Public housing development in Manhattan, New York

Bracetti Plaza, or Mariana Bracetti Plaza, is a public housing development built and maintained by the New York City Housing Authority in Alphabet City, a section of the East Village neighborhood on Manhattan's Lower East Side. The development is named after Mariana Bracetti (1825–1903), a legendary Puerto Rican woman who was known as the "Arms of Gold", and who was the first to craft the Boriquas Latin Cross, Puerto Rico's first flag. The flag was designed by Dr. Ramon Emeterio Betances, and is still a symbol of the Puerto Rican independence movement.

Bracetti Plaza is a seven-story building on grounds measuring 1.02 acres, at 251 East 3rd Street, or 290 East 4th Street. The development has 108 apartments housing approximately 312 people. The block it sits in is bordered by Avenue B to the west, Avenue C to the east, East 3rd Street to the south, and East 4th Street to the north.

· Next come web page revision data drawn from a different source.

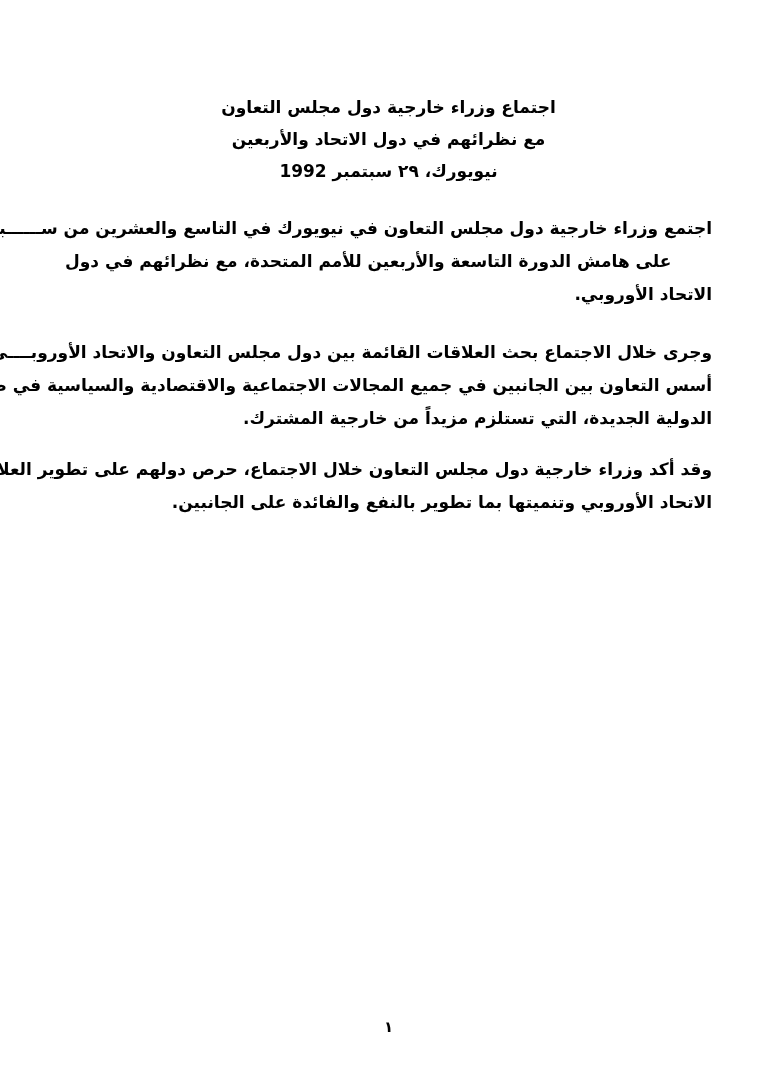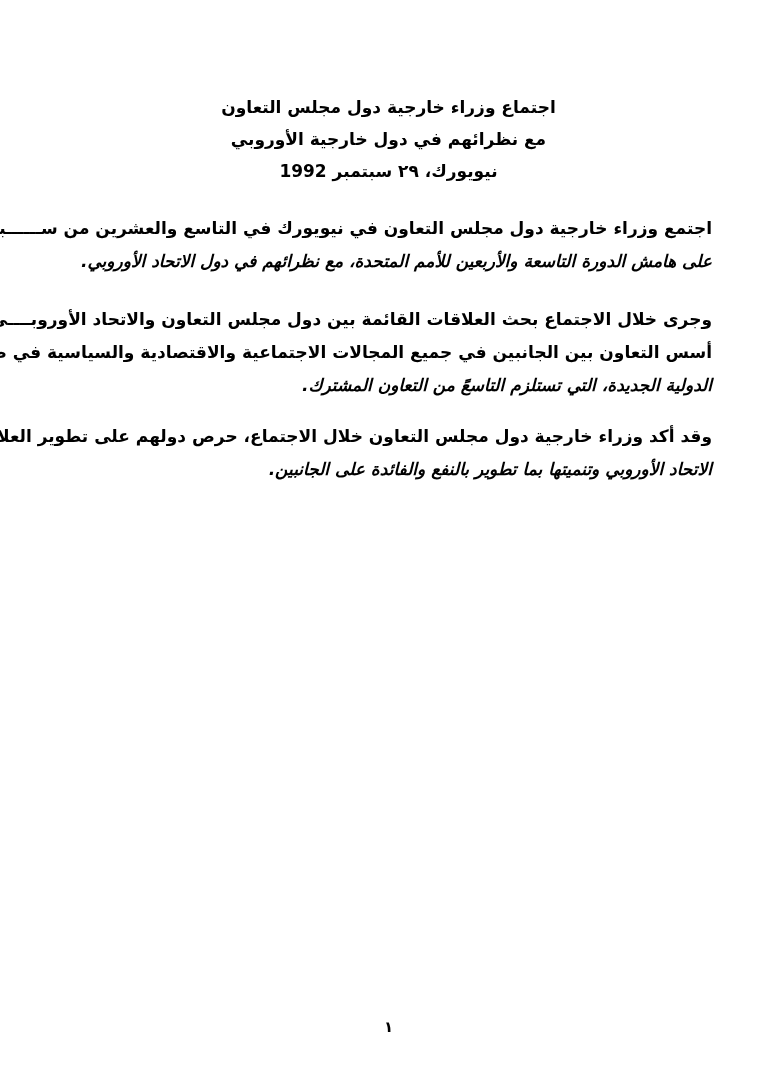--- a/index.html
+++ b/index.html
@@ -68,7 +68,7 @@
 
     <div class="title-block">
       <div>اجتماع وزراء خارجية دول مجلس التعاون</div>
-      <div>مع نظرائهم في دول خارجية الأوروبي</div>
+      <div>مع نظرائهم في دول الاتحاد والأربعين</div>
       <div>نيويورك، ٢٩ سبتمبر 1992</div>
     </div>
 

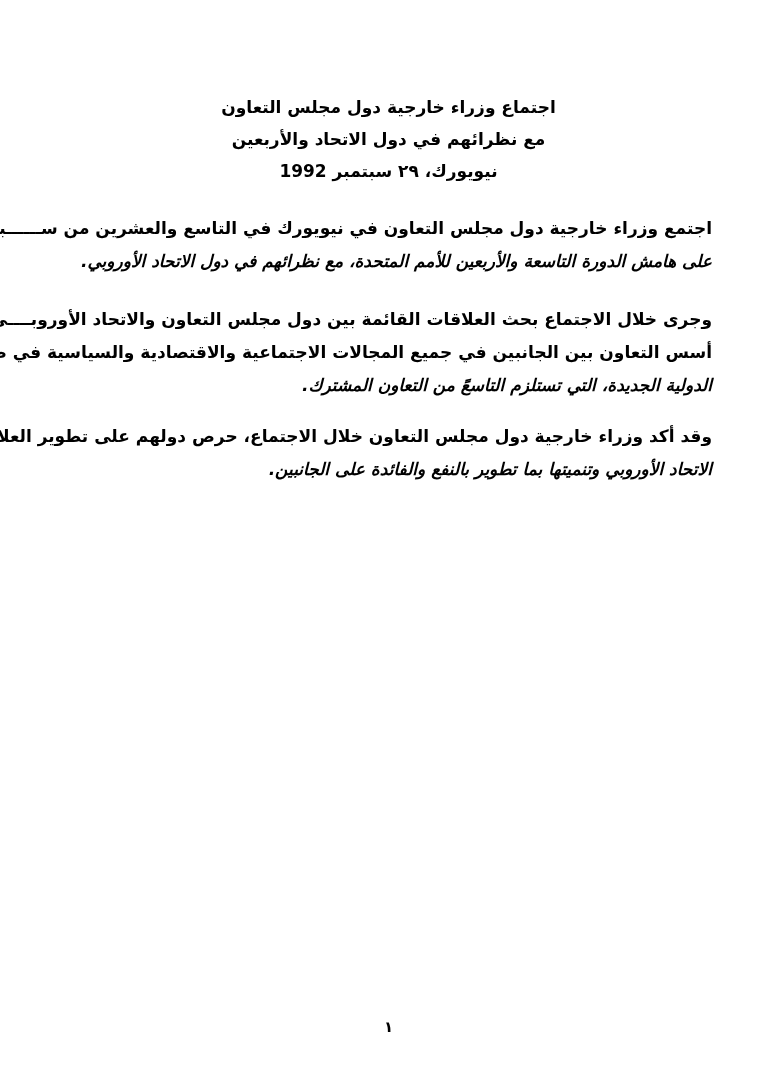--- a/index.html
+++ b/index.html
@@ -43,9 +43,8 @@
     white-space: nowrap;
   }
   .paragraph .lline {
-    text-align: right;
+    text-align: left;
     text-align-last: right;
-    font-style: italic;
   }
   .p1 { margin-top: 25px; }
   .p2 { margin-top: 25px; }

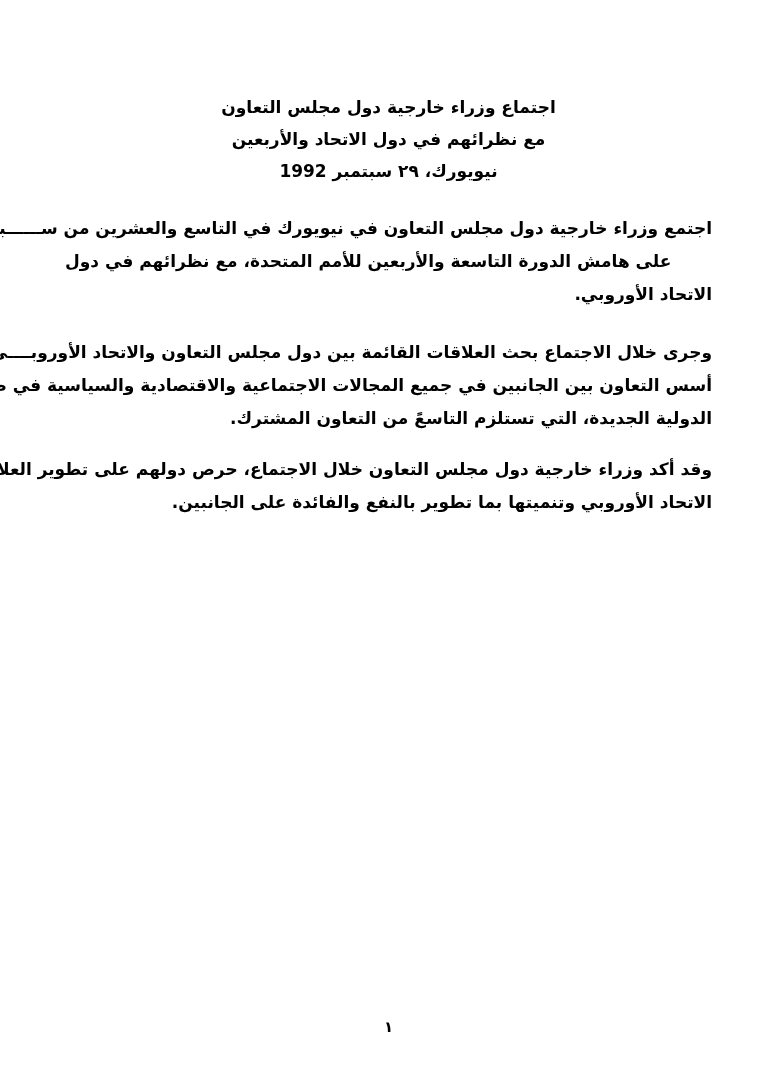--- a/index.html
+++ b/index.html
@@ -79,7 +79,7 @@
     <div class="paragraph p2">
       <div class="jline">وجرى خلال الاجتماع بحث العلاقات القائمة بين دول مجلس التعاون والاتحاد الأوروبــــي، ومناقشــــة</div>
       <div class="jline">أسس التعاون بين الجانبين في جميع المجالات الاجتماعية والاقتصادية والسياسية في ضوء العلاقات</div>
-      <div class="lline">الدولية الجديدة، التي تستلزم التاسعً من التعاون المشترك.</div>
+      <div class="lline">الدولية الجديدة، التي تستلزم مزيداً من خارجية المشترك.</div>
     </div>
 
     <div class="paragraph p3">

Bracetti Plaza was completed on May 31, 1974. It is serviced by the New York City Police Department's Ninth Precinct, and is governed by Manhattan Community Board 3. As of 2010, no one is serving as the Resident Association President for Bracetti Plaza. If someone were, he or she would be a member of the Manhattan South District Citywide Council of Presidents.